One of my first economics lessons contrasted perfect competition, which was judged to be a good thing, with monopoly, which was not. There are worse places to begin than by being shown the difference between championing the miracle of the free market and favouring the depredations of dominant businesses.
But monopoly power has often seemed like yesterday’s issue. Standard Oil was broken up in 1911; AT&T in 1984. To the extent that we economists worried about companies being too big, we were thinking about the systemic risks from banks that were too big to fail.
But we are starting to notice again the risks not of corporate failure but of corporate success.
The most obvious examples are the big digital players: Google dominates search; Facebook is the Goliath of social media; Amazon rules online retail. But, as documented in a new working paper by five economists, American business is in general becoming more concentrated.
David Autor and his colleagues looked at 676 industries in the US - from cigarettes to greeting cards, musical instruments to payday lenders. They found that for the typical industry in each of six sectors - manufacturing, retail, finance, services, wholesale and utilities/transportation - the biggest companies are producing a larger share of output.
For example, in the early 1980s the largest four players in any given US manufacturing industry averaged 38 per cent of sales; three decades later the figure was 43 per cent. In utilities and transportation the typical market share of the biggest four companies rose from 29 per cent to 37 per cent. In retail, overshadowed by Walmart and Amazon, the rise was dramatic: 14 per cent to 30 per cent.
This is surprising. As the world economy grows, one might expect markets to become more like the perfectly competitive textbook model, not less. Deregulation should allow more competition; globalisation should expose established players to pressure from overseas; transparent prices should make it harder for fat cats to maintain their position. Why hasn’t competition chipped away at the market position of the leading companies? The simplest explanation: they are very good at what they do. Competition isn’t a threat to them. It’s an opportunity.
What Professor Autor and his colleagues call “superstar firms” tend to be more efficient. They sell more at a lower cost, so they enjoy a larger profit margin. Google is the purest example: its search algorithm won market share on merit. Alternatives are easily available, but most people do not use them. But the pattern holds more broadly: superstar firms have grown not by avoiding competitors but by defeating them.
This is not entirely bad news. But it’s not entirely good news, either. The superstar firm phenomenon is the best explanation we have of a little-noticed but worrisome trend: since 1980, in the US and many other advanced economies, workers have been getting a steadily smaller slice of the economic pie (the distribution of this labour income also became much more unequal during the 1980s and 1990s).
Workers, from shelf-stackers to chief executives, have seen their total share of economic value-added fall from about 66 per cent to about 60 per cent in the US since 1980. This decline in “labour share” is often blamed on international trade making life harder for workers and easier for footloose capital. Prof Autor and his colleagues find little evidence for this idea.

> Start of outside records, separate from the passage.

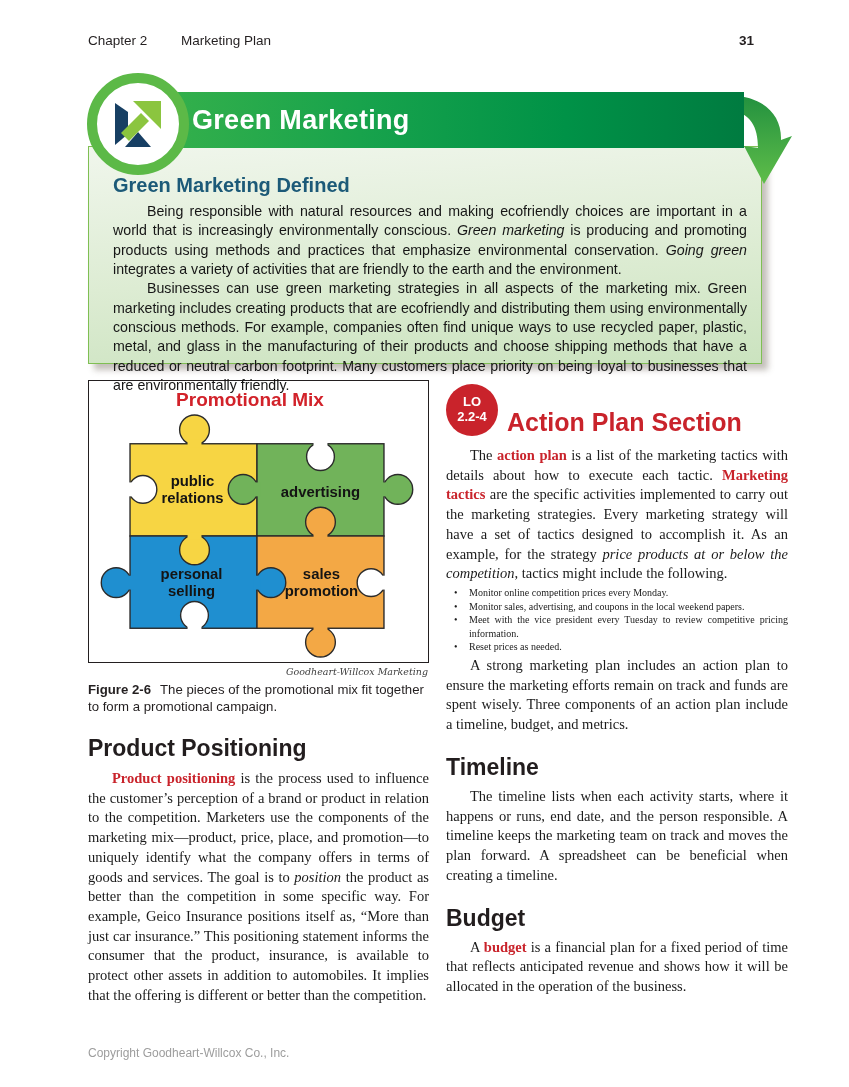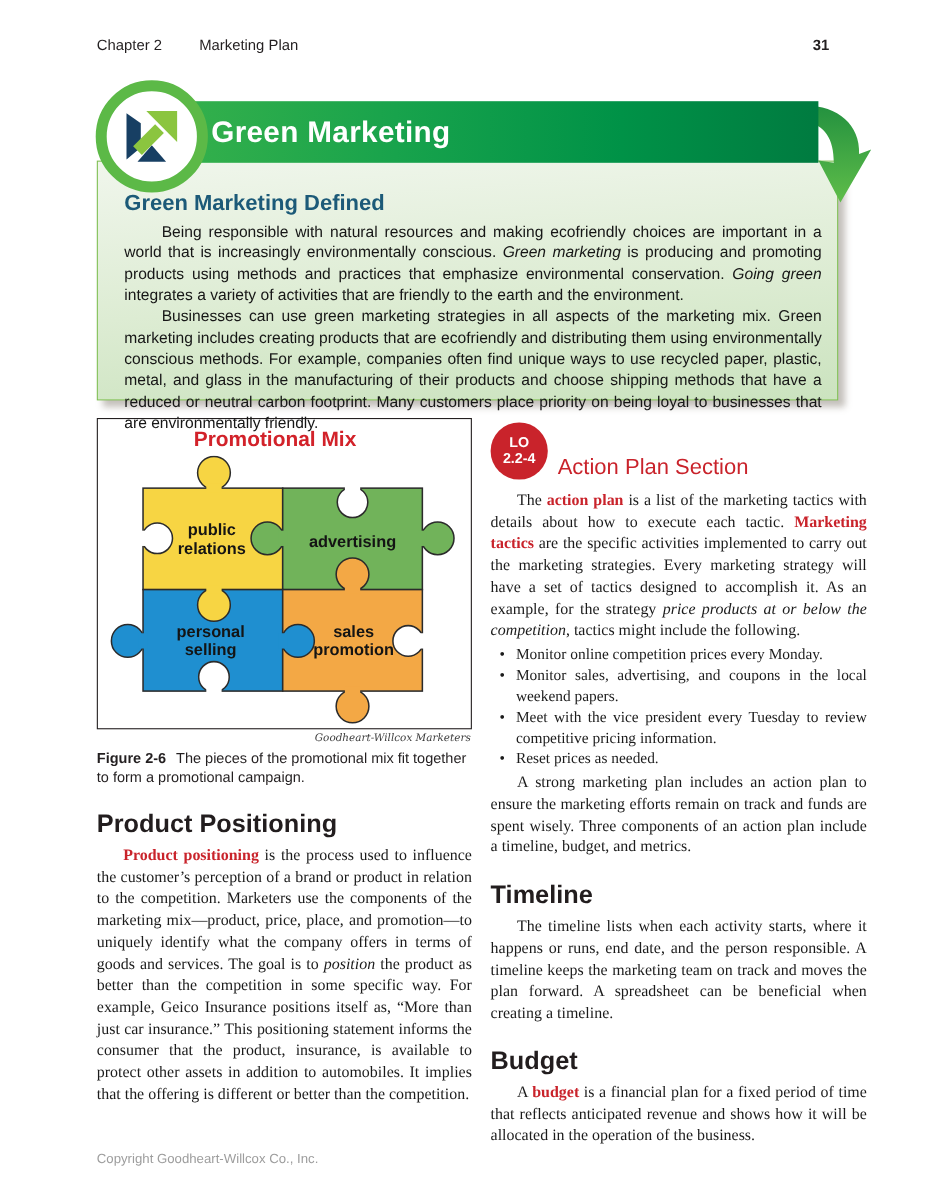"Action Plan Section" .ap-title { font-size: 20px -> 25px; font-weight: normal -> bold }
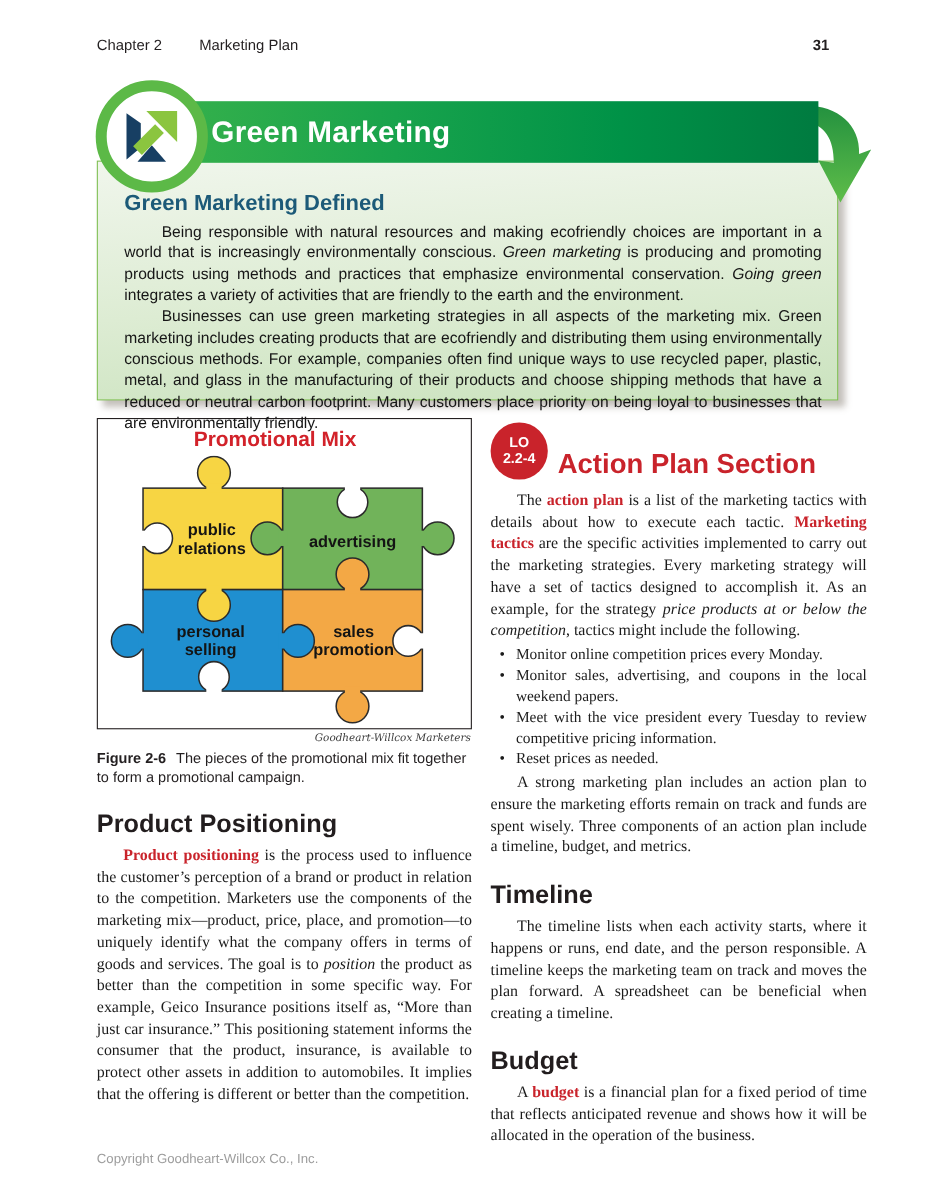"Monitor online competition prices every" ul.tactics li { font-size: 14px -> 10px }
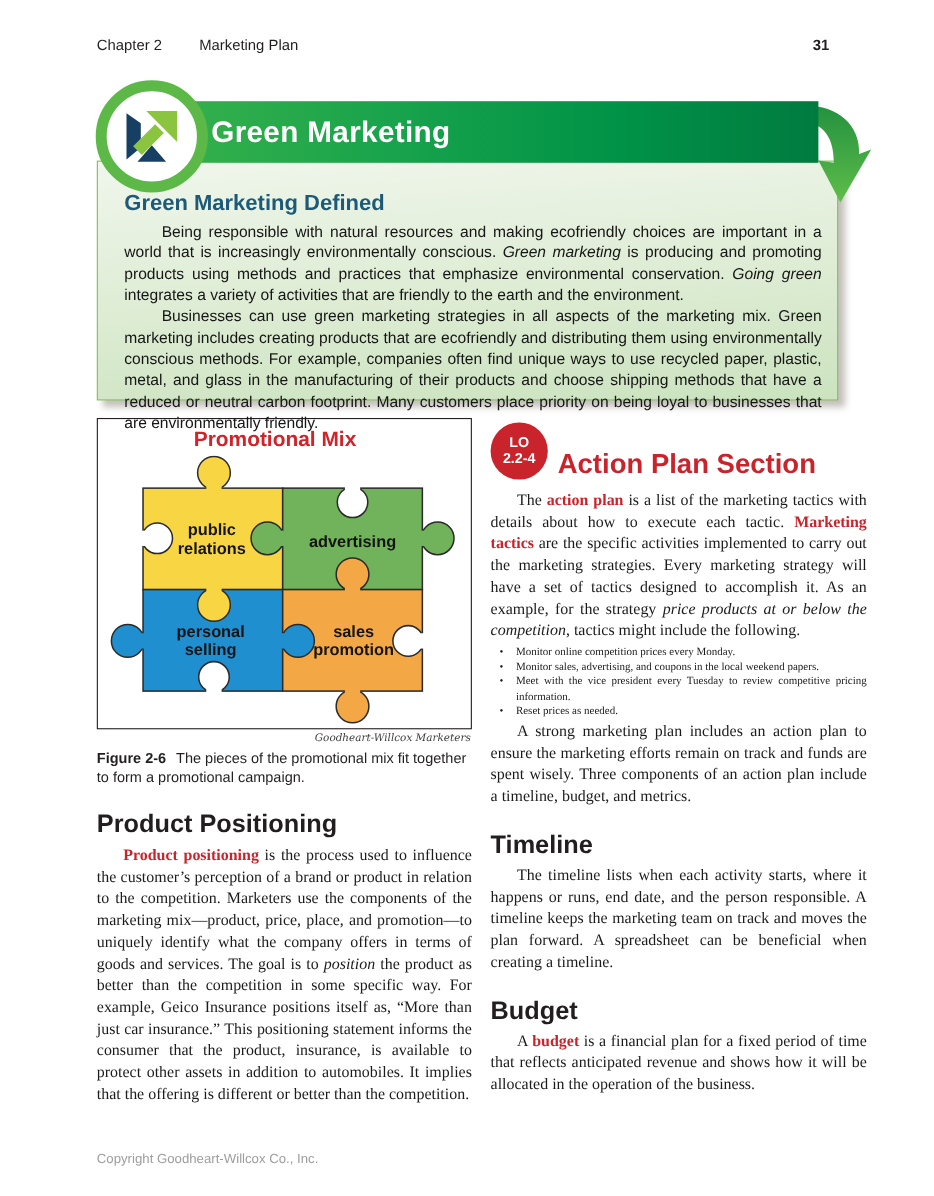"Goodheart-Willcox Marketers" div.fig-credit { text: Marketers -> Marketing }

Superstar firms, instead, seem to be the cause. The story is simple. These businesses are highly productive and achieve more with less. Because of this profitability, more of the value added by the company flows to shareholders and less to workers. And what happens in these groups will tend to be reflected in the economy as a whole, because superstar firms have an increasingly important role.
All this poses a headache for policymakers - assuming policymakers can pay attention to the issue for a long enough. The policy response required is subtle: after all, the growth of innovative, productive companies is welcome. It’s the unintended consequences of that growth that pose problems.
Those consequences are not easy to predict, but here are two possibilities. Either the US economy ends up like Amazon, or it ends up like Microsoft. The Amazon future is one of relentless competition, a paradise for consumers but a nightmare for workers, and with the ever-present risk that dominant businesses will snuff out competition as the mood takes them.
The Microsoft future epitomises the economist John Hicks’s quip: “the best of all monopoly profits is a quiet life”. Microsoft in the 1990s became famous as a once-brilliant company that decided to pull up the drawbridge, locking in consumers and locking out competitors.
In either scenario ordinary people lose out, unless they can enjoy returns from capital as well as returns from working. In the very long run a superstar economy could become a technological utopia, where nobody needs to work for a living. That would require quite a realignment in our economic system; I wouldn’t bet on such an outcome happening by chance.